月刊 中等教育資料 2004年9月号「提言」より抜粋
「愛づる心」を呼びもどそう JT生命誌研究館館長 中村桂子
 「生命は大切です。かけがえのない生命を大切にしましょう。」正しい言葉だが、どこか空しい。これを教室でくり返しても何も起こりそうもない。学校は社会と切り離されたものではなく、社会を構成する大人が次の世代を育てる場である。つまり、大人がどのような価値観を持っているか、どのような社会をつくろうとしているかによって教育のありようは決まってくる。社会が生命を基本に置くという価値観を持って動いているなら、生命尊重の教育はどのようにもなされ得る。人間は生きものであり、子どもといえども生きることの喜びや難しさを知っており、生活の中で生命尊重とは何かを学びとっていけるはずだからである。もちろんこれは、一筋縄ではいかない難しいテーマではあるが。
 一方、社会が「生命」と真剣に向き合っていない中で、学校でだけ生命尊重の教育ができるはずがない。そこで、現在の社会のありようを見た時、私には、生命がないがしろにされているとしか思えない。確かに、一人一人に聞けば誰もが生命は大切だと言うだろうし、日々の生活の基本もそこに置いているだろう。しかし今、多くの人が、社会として、また時代の流れとしては「生命」尊重とは異なる方向へ動いていると感じているのではないだろうか。
 生命を無視したいとは思わないのにその方向へ行ってしまうのはなぜか。重要な鍵は「時間」だと思う。効率よく事を進め、競争に勝つこと。最近の社会はこれを求めて、あまりにも忙しく雑に動いている。生きものは、ある時間を必要としており、それが切られると本質を失う。そうかと言ってゆっくりのんびりしていればよいというものでもない。ここで、生命あるものが必要とする時間を測るものさしが必要になる。
 さてそれをどこに求めるか。難問だが、幸い日本にはみごとな言葉がある。「愛づる」。私にこの言葉の重要性を気づかせてくれたのは、「堤中納言物語」の中の「蟲愛づる姫君」である。世は11世紀、京の都に毛虫を手元に置き可愛がる姫君がいる。当然大人たちはとんでもないことと諫めるのだが、この姫君は少しも動ぜずこう答えるのだ。「この虫をよく見つめているとだんだんに変化して美しいチョウになる。チョウは皆が美しいと言うでしょう。でもその美しさの本質はすべて毛虫の中にあり、それが現れてくるのです。そう思うとこの虫がとても素晴らしいものに思え、愛しくなります」。

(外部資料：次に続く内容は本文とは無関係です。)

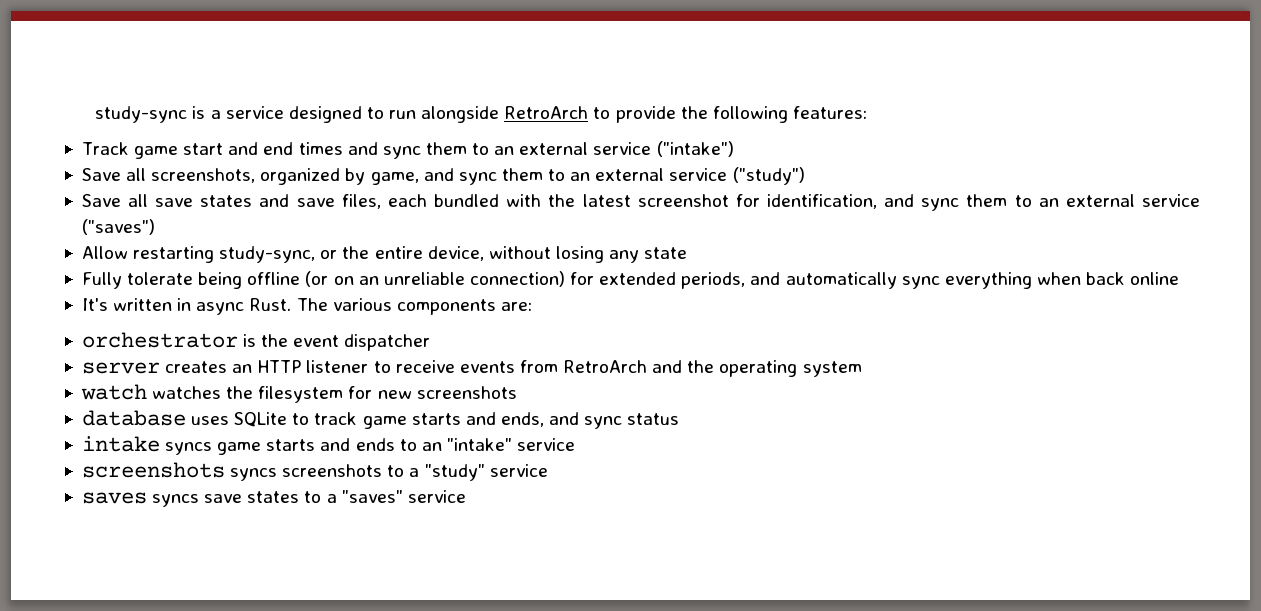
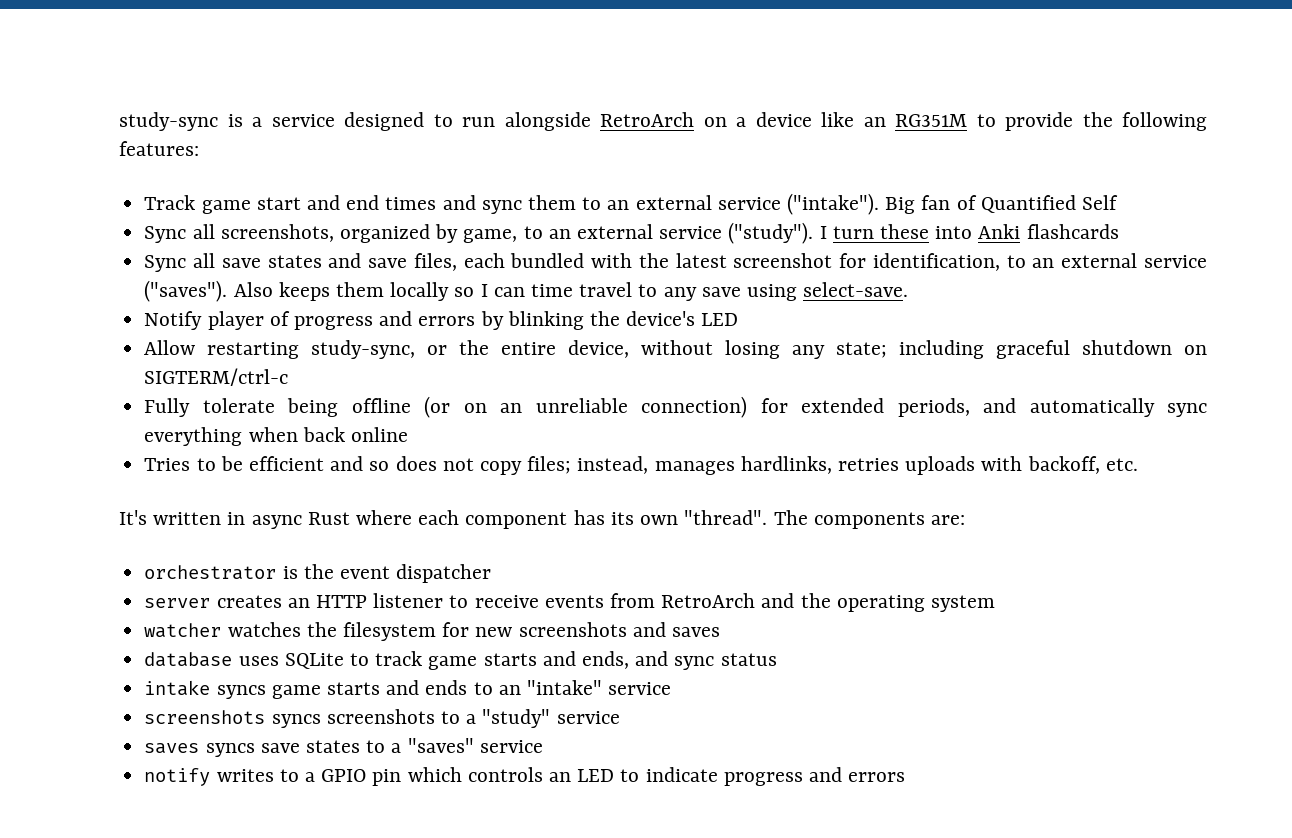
- study-sync is a service designed to run alongside RetroArch to provide the following features:
+ study-sync is a service designed to run alongside RetroArch on a device like an RG351M to provide the following features:
- Track game start and end times and sync them to an external service ("intake")
- Save all screenshots, organized by game, and sync them to an external service ("study")
- Save all save states and save files, each bundled with the latest screenshot for identification, and sync them to an external service ("saves")
+ Track game start and end times and sync them to an external service ("intake"). Big fan of Quantified Self
+ Sync all screenshots, organized by game, to an external service ("study"). I turn these into Anki flashcards
+ Sync all save states and save files, each bundled with the latest screenshot for identification, to an external service ("saves"). Also keeps them locally so I can time travel to any save using select-save.
+ Notify player of progress and errors by blinking the device's LED
- Allow restarting study-sync, or the entire device, without losing any state
+ Allow restarting study-sync, or the entire device, without losing any state; including graceful shutdown on SIGTERM/ctrl-c
- It's written in async Rust. The various components are:
+ Tries to be efficient and so does not copy files; instead, manages hardlinks, retries uploads with backoff, etc.
+ It's written in async Rust where each component has its own "thread". The components are:
- watch watches the filesystem for new screenshots
+ watcher watches the filesystem for new screenshots and saves
+ notify writes to a GPIO pin which controls an LED to indicate progress and errors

 −生命を大切にするとはこれである。対象を見つめていると、その変化が理解でき、本質が見えてくることによって、真の愛が生まれてくるというこの時間が重要なのだ。美しいものを好むとか、瞬間的な輝きに惹かれるというのではなく、時間、つまり生きている過程を必要とする愛である。愛づる心を基本にした社会をつくること。教育の基本をここに置くこと。生命尊重の具体的な姿はこれであると思う。
 ゆとりの教育は、時間に眼を向けたという着眼点はよかったと思う。ところが、ゆとりという言葉の中に量的な時間しか見いだせなかったがために、大きな落とし穴にはまってしまったということはないだろうか。そこに与えられた時間は、周囲をじっくりみつめることによって、物事の本質を理解し、愛づる心を生み出すために使われなければならないのである。周囲とは、友人や家族などの人間、小さな生きものや石や星などの自然、そして社会である。幸い、日本文化にはそのような時間を大切にする心が存在するのである。「愛づる心」を呼び戻そう。それを生命尊重の具体的姿として提案する。